**TO DO**
Repeat precisely the span of lines below that opens with the line containing "- If the early" and closes with the line containing "If conditional L3", both included.

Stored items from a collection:
#####

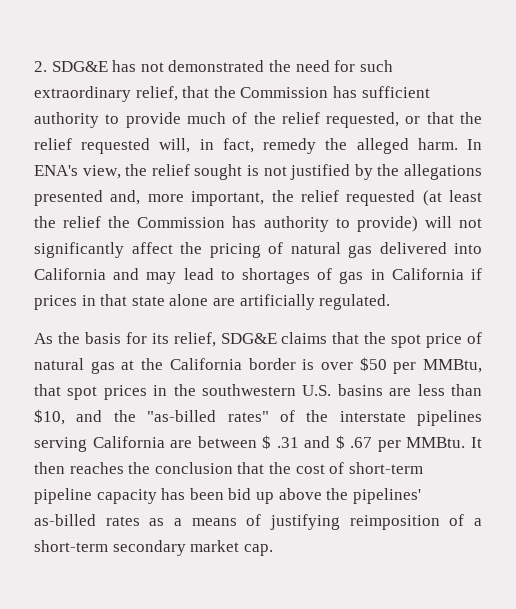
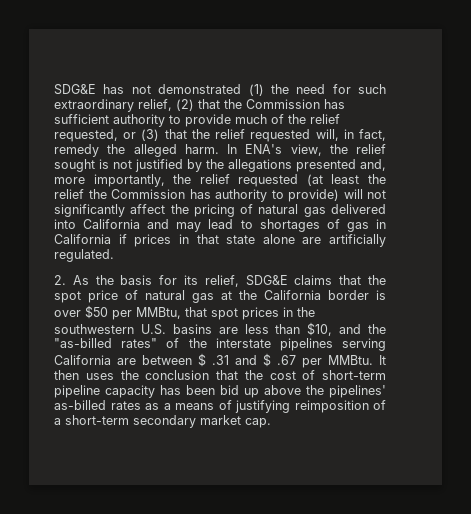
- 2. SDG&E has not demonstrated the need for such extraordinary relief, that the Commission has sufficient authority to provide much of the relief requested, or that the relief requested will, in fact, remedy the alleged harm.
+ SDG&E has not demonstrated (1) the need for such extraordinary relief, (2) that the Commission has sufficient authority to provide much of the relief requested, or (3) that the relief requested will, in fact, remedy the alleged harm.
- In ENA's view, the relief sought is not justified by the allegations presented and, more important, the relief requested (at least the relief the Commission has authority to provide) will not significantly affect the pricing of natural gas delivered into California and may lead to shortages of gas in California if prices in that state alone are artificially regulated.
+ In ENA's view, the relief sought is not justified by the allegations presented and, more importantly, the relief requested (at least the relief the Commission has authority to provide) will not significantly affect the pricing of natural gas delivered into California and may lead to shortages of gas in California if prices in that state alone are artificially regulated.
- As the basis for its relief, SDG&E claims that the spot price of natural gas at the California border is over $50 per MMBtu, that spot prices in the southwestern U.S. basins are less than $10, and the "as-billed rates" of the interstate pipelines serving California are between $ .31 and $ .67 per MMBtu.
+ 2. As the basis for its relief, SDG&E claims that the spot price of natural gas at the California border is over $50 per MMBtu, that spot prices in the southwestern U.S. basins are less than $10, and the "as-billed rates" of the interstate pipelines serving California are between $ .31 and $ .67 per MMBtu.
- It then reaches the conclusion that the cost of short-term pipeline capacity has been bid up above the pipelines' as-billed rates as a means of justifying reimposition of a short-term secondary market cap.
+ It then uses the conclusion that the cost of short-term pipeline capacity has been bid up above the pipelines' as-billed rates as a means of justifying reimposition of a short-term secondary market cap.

#####

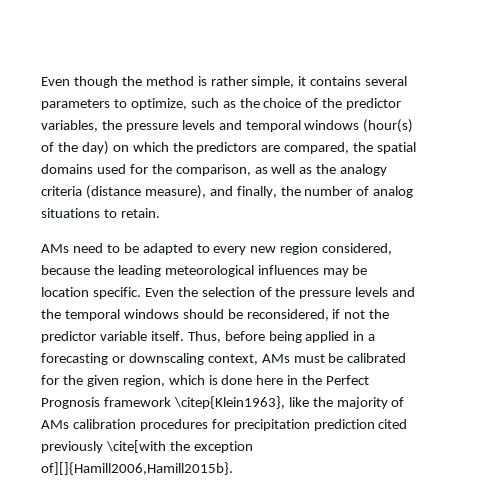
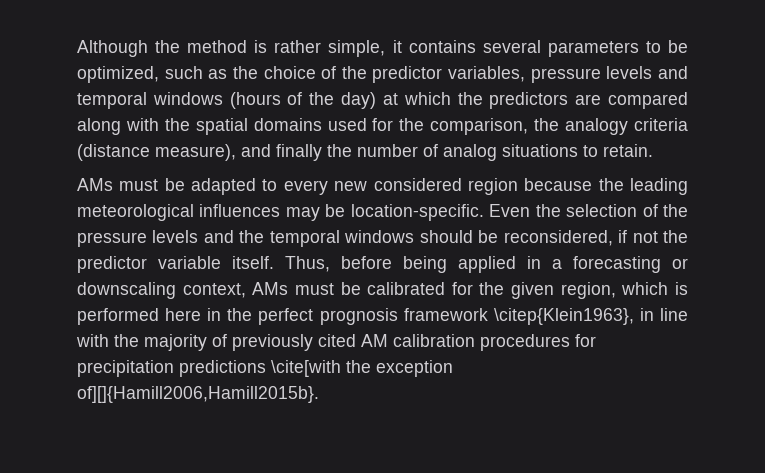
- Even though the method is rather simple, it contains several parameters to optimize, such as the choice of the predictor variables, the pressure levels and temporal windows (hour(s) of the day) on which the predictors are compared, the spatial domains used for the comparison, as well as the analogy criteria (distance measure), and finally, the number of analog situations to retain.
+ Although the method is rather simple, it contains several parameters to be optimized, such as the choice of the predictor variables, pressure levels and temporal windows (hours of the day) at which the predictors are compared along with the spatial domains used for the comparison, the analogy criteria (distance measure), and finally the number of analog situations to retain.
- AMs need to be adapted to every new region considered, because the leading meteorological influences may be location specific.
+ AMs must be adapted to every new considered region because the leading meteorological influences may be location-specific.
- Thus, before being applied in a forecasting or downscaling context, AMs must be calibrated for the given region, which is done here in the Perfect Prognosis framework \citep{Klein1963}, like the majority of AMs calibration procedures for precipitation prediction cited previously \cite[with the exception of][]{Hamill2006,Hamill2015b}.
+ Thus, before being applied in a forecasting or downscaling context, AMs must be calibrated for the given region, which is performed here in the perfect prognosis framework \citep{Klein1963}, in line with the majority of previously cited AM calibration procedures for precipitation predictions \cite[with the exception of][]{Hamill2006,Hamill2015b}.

#####

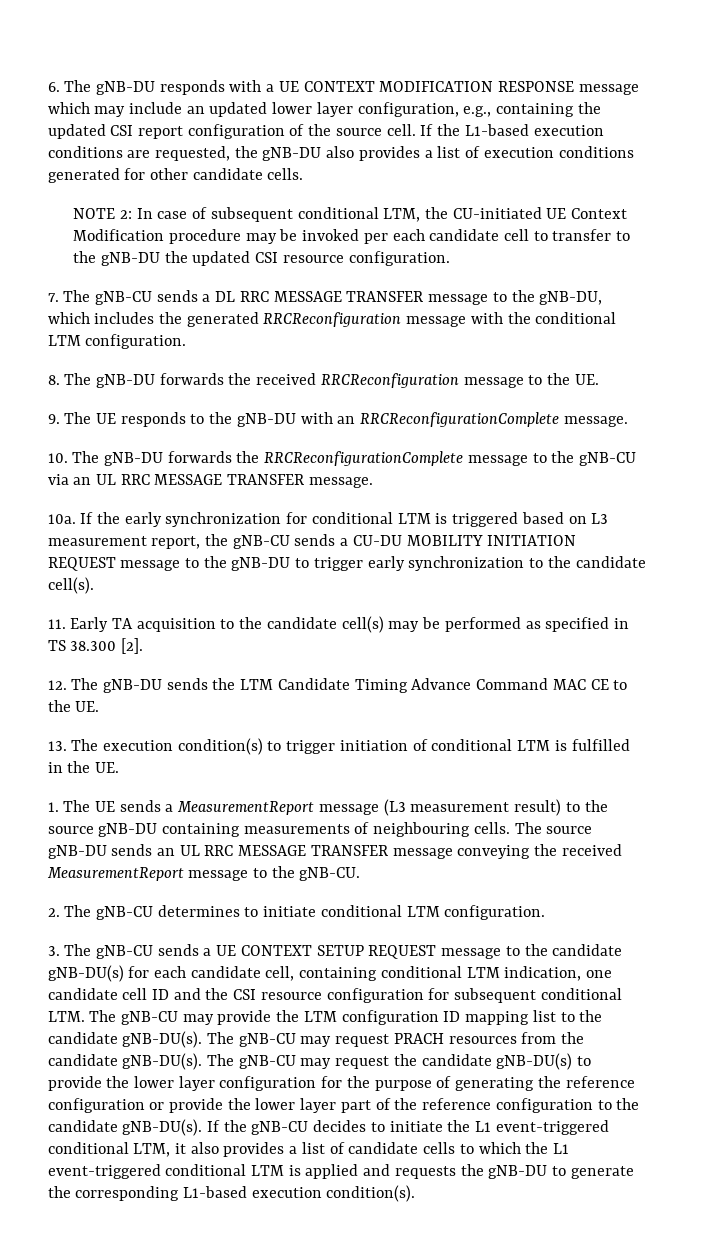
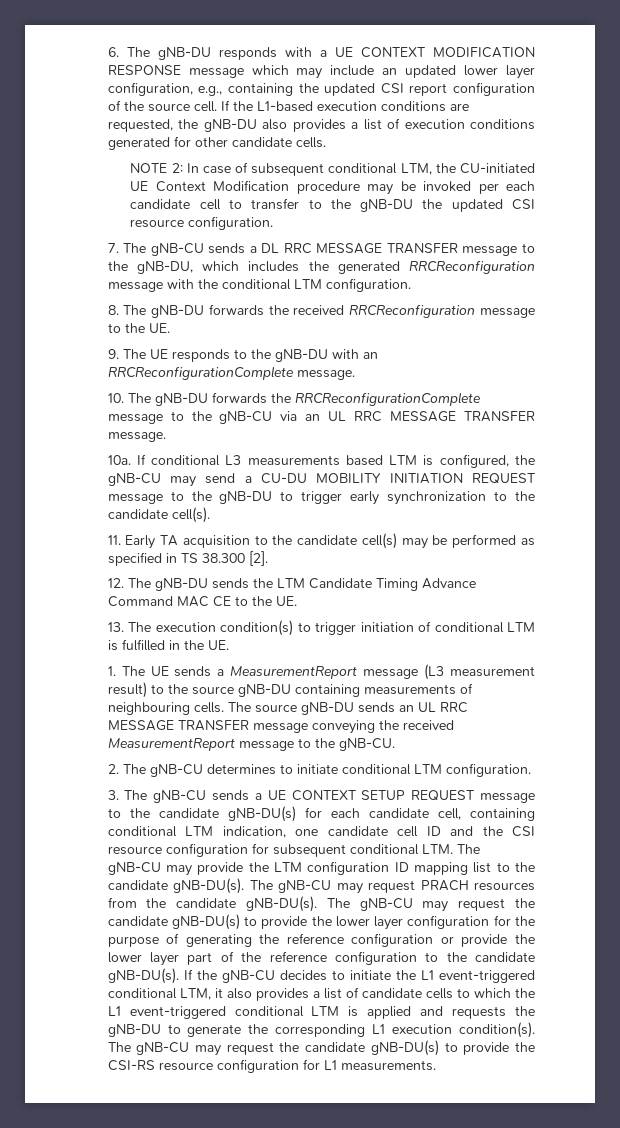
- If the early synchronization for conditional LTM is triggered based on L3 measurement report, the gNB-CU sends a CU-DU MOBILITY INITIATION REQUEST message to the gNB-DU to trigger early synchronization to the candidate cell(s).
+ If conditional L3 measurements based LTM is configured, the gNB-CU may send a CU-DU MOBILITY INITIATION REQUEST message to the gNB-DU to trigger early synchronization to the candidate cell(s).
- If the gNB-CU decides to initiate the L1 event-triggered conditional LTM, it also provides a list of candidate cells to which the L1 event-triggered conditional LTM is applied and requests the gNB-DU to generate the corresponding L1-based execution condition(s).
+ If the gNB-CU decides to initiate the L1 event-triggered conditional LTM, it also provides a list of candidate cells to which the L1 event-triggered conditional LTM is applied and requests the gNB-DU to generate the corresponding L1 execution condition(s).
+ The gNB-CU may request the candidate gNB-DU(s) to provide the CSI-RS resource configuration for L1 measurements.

#####

**WRITTEN ANSWER**
- If the early synchronization for conditional LTM is triggered based on L3 measurement report, the gNB-CU sends a CU-DU MOBILITY INITIATION REQUEST message to the gNB-DU to trigger early synchronization to the candidate cell(s).
+ If conditional L3 measurements based LTM is configured, the gNB-CU may send a CU-DU MOBILITY INITIATION REQUEST message to the gNB-DU to trigger early synchronization to the candidate cell(s).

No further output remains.